Given data —

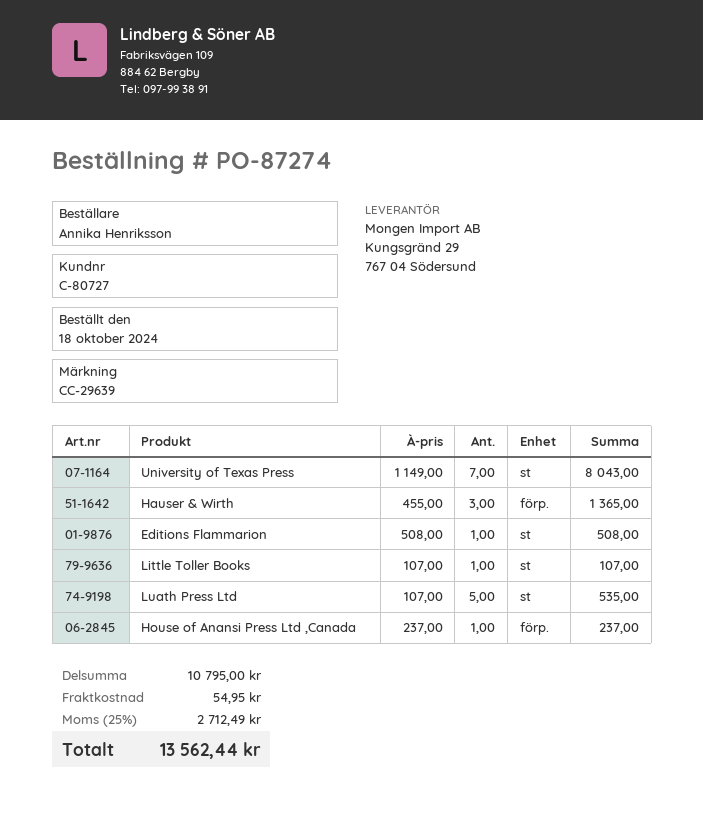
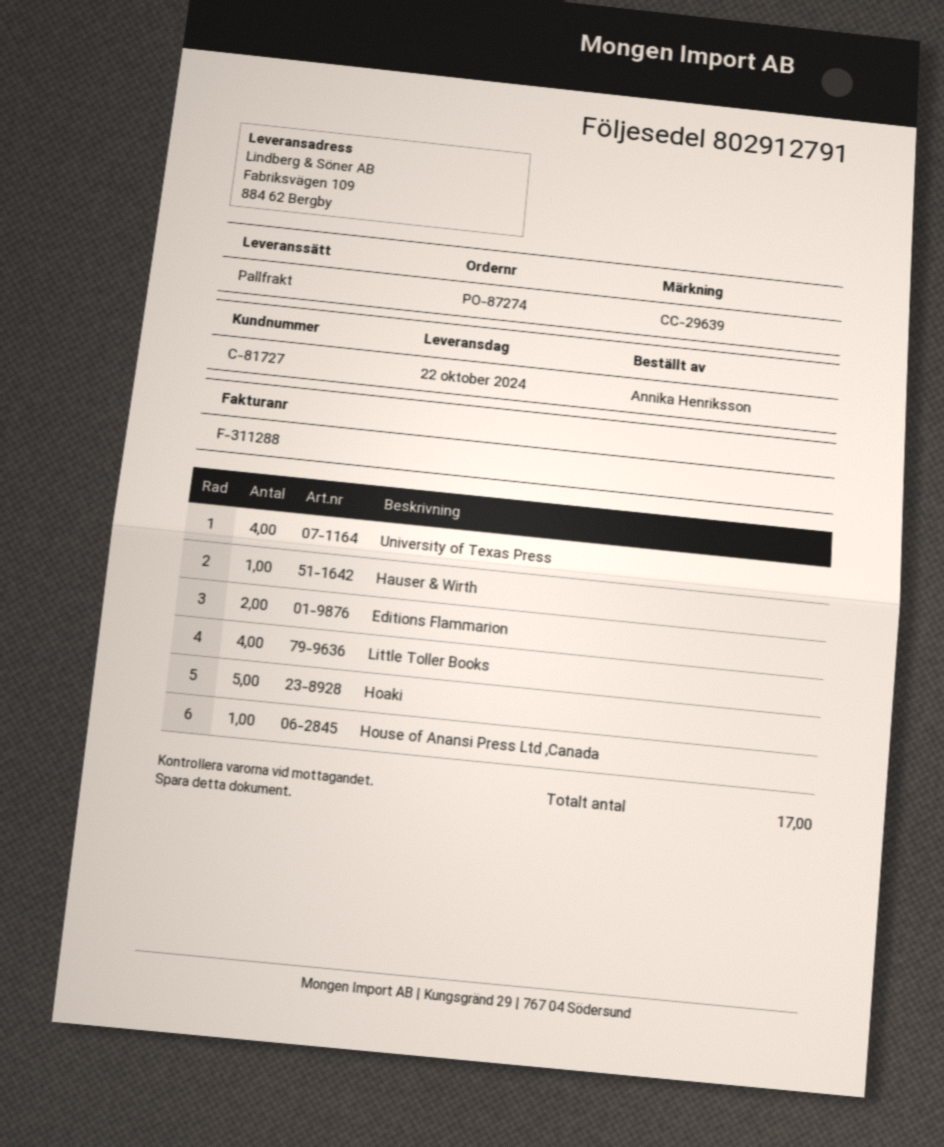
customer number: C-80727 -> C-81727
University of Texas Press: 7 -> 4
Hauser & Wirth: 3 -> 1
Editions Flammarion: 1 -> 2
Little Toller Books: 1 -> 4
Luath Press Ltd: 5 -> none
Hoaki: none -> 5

Your goal — Using the entries above, work out the number of lines that hold the word "Press" and write it with no other words.

Answer box — 2